Concerns were raised about the Burr Ridge project’s storm water impact in the adjacent 75th Street and Drew Avenue area and whether it would push water down to 79th Street and Drew.

“When a storm does happen, where is that water (from the senior care center) going to end up?” resident John Syznal asked. “Is it going to end up on 79th Street? That is always a street that floods.”

“My property floods, it has flooded for 60 years,” said Trustee Leonard Ruzak, who lives near 79th and Drew. “It is the story of the neighborhood.”

Ruzak said it can take from four hours to eight hours for water to flow out of the area after a heavy rain.

Village engineer Paul May said the senior care project will hold storm water and release it into the village storm sewers over time. Water currently just flows off of the undeveloped property, May said.

May said there could be some rains where 79th and Drew does see more water as a result of the project, but that will not normally be the case.

“A balance needs to be found,” May said, regarding storm water flow for this and other projects. “People who live by (the proposed Anthem facility) want the water gone efficiently and permanently. People downstream have a different concern . . . But, in my opinion, I feel this project will not negatively impact residents.”

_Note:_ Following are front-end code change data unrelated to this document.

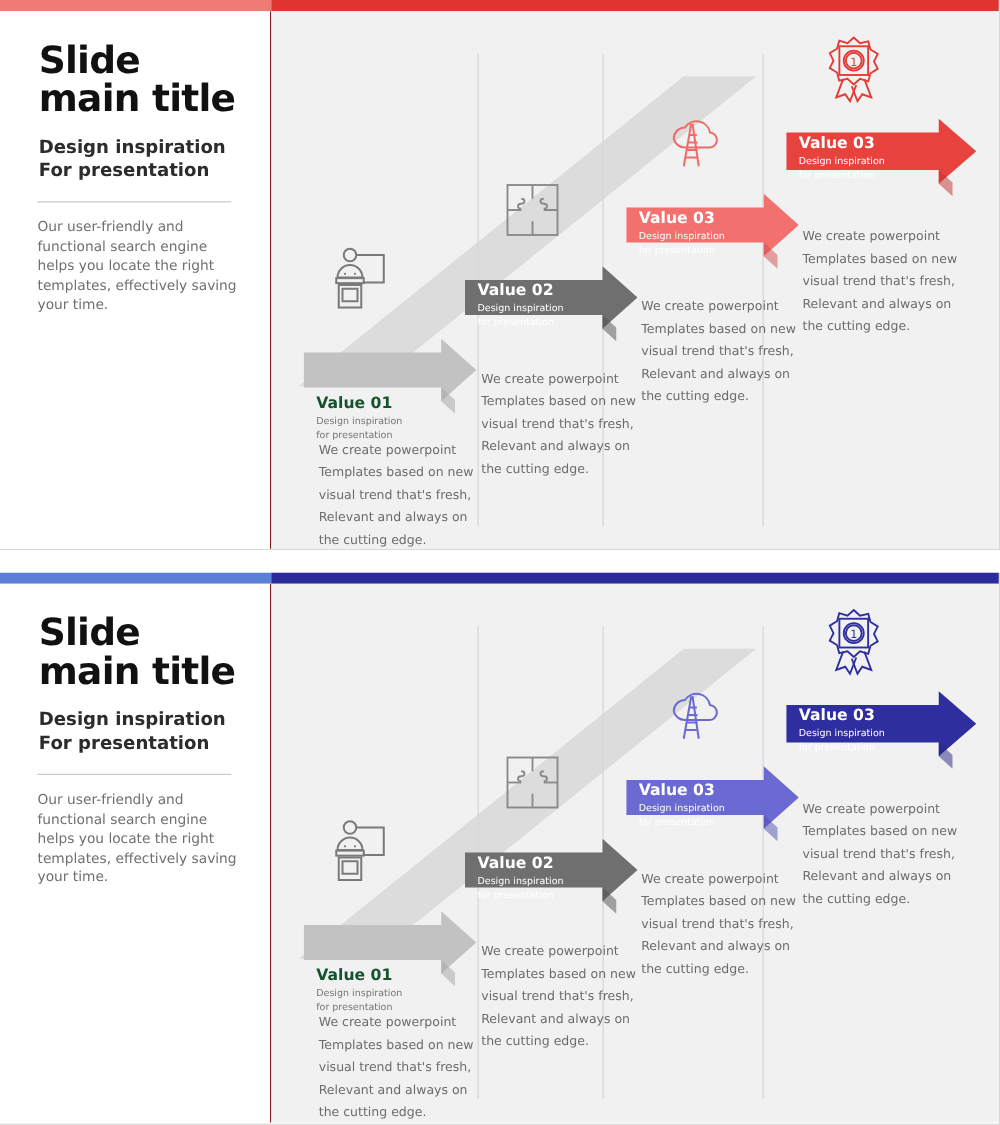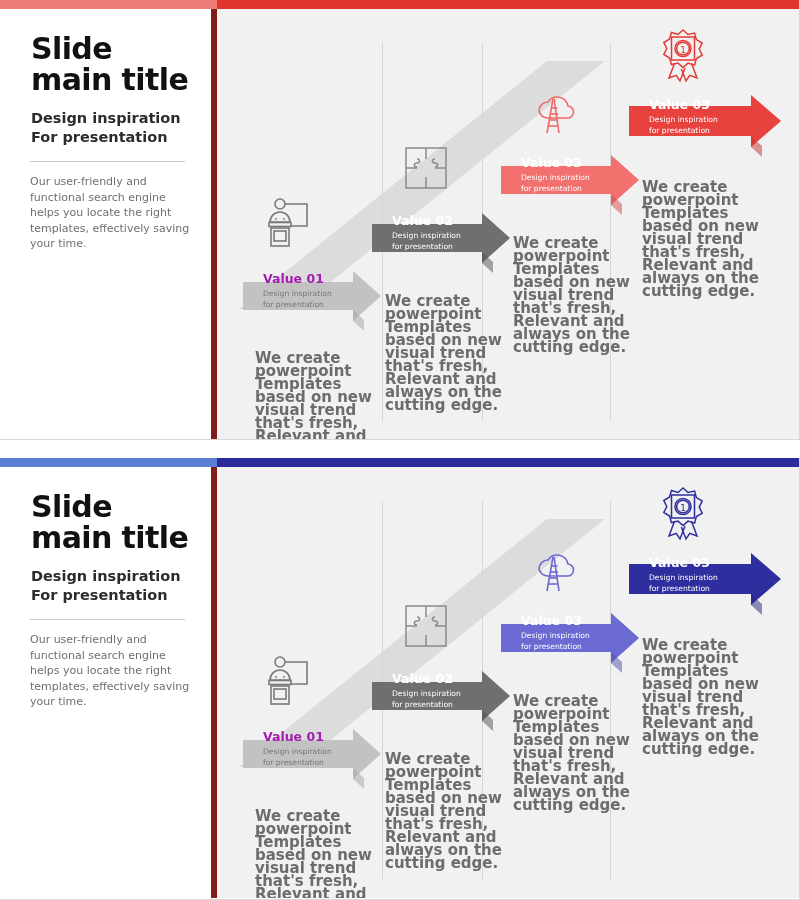"Slide" .left-panel { border-right: 6px solid #7f1d1d -> 1px solid #7f1d1d }
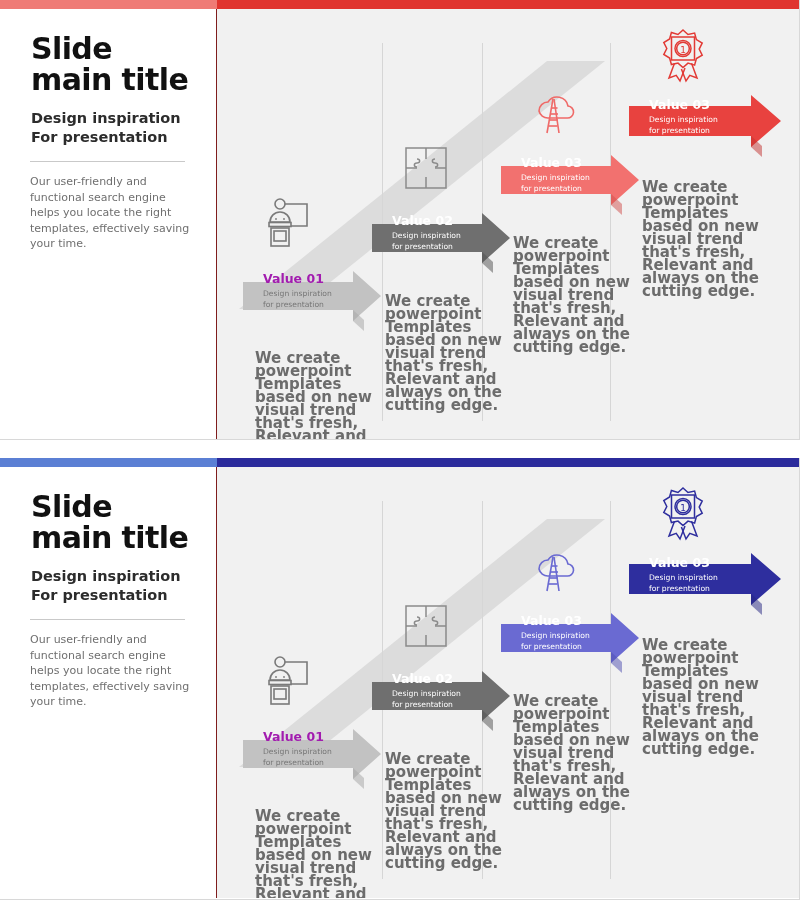"Value 03" .arrow { justify-content: flex-end -> space-between; padding-left: 20px -> 10px }
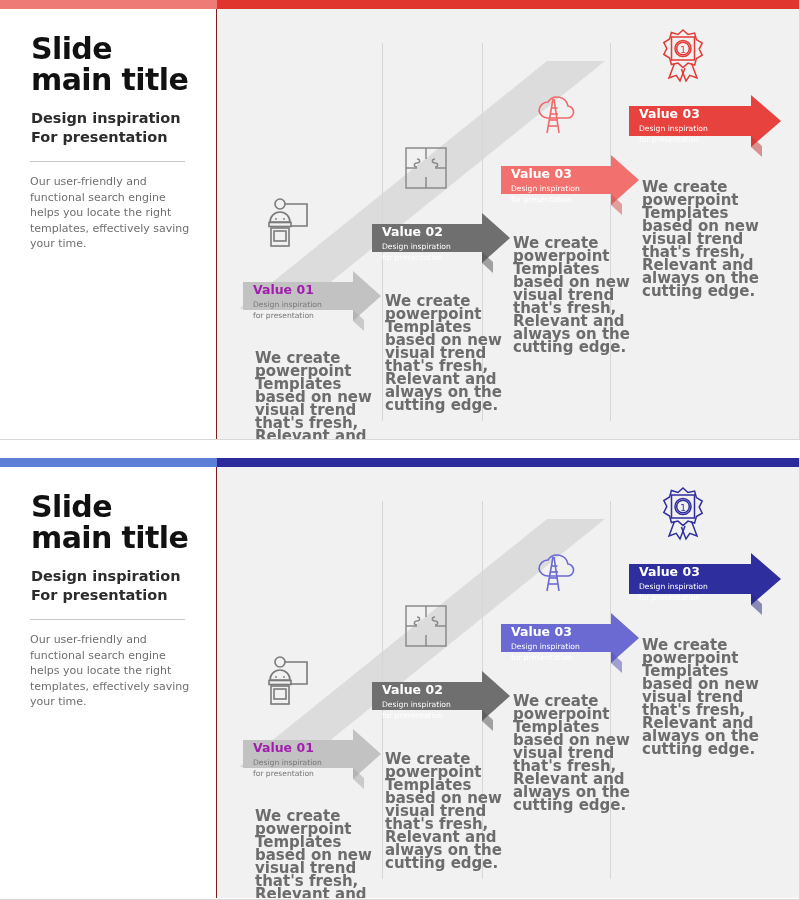"We create powerpoint Templates based" .para { font-size: 15px -> 10px; font-weight: bold -> none; line-height: 13px -> 18px }
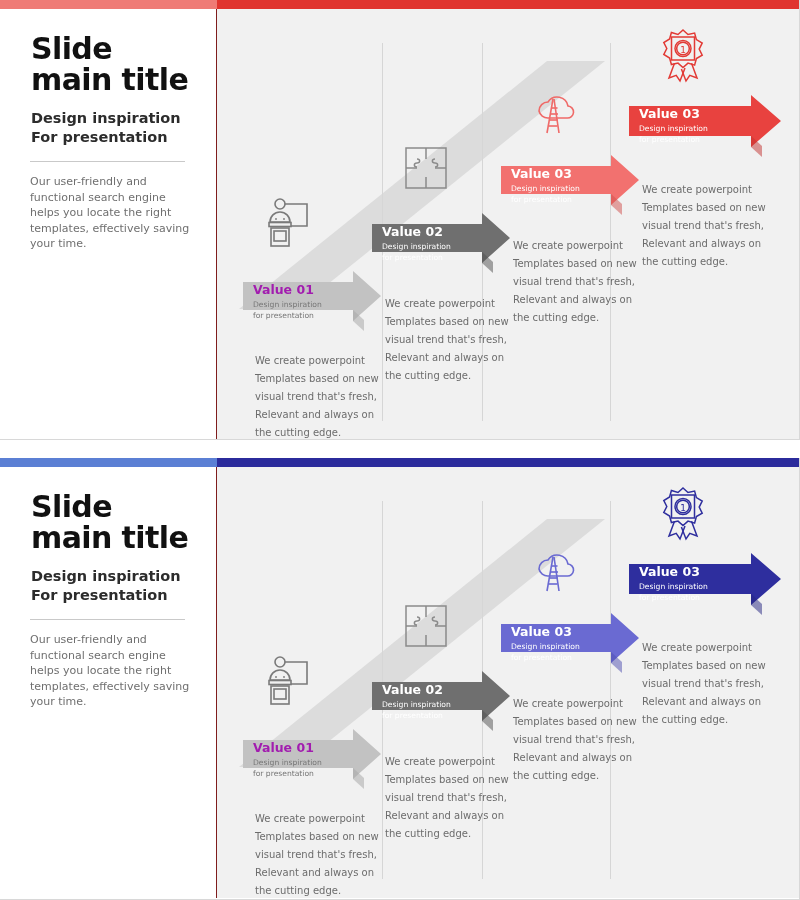"Value 01" .arrow.light .v-title { color: #a21caf -> #14532d; margin-top: none -> 32px }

May noted that most of Burr Ridge’s development has occurred in the past 30 years when more flood-protection measures and regulations have been put in place. Because of that, he said, the community does not have a lot of the same areas being hit with crippling flooding.

“In older communities — Hinsdale, Clarendon Hills, Lisle, Glen Ellyn — people have to be evacuated from their homes,” May said.

Syznal said the frequency of major storms is troubling and a reason for the village to take flood-proofing measures.

“We use to have 100-year floods. Then (those same rains) became 50-year floods,” Syznal said. “Now, every year we have significant flooding.”

Trustee John Manieri agreed, saying criteria for 100-year rains need to be reworked. “I feel these are happening a lot more frequently,” Manieri noted.

He said the village needs to address flooding in residential areas. While the village may not have people being taken from their homes in lifeboats, flooding still “adversely affects residents,” Manieri said.

Former village trustee Dolores Cizek, who now lives in La Grange but frequently attends board meetings, felt the project could impact the value of homes in the area.

“Who is going to want to live across the street from an Alzheimer’s facility?” she asked Village Board members when the proposal was being discussed.

Bob Grela, a member of the village’s Plan Commission and Zoning Board of Appeals, said the proposed one-story care center will fit in much better with the existing neighborhood than the planned hotels would have.

“We think it will complement and integrate well with the neighborhood,” Grela said.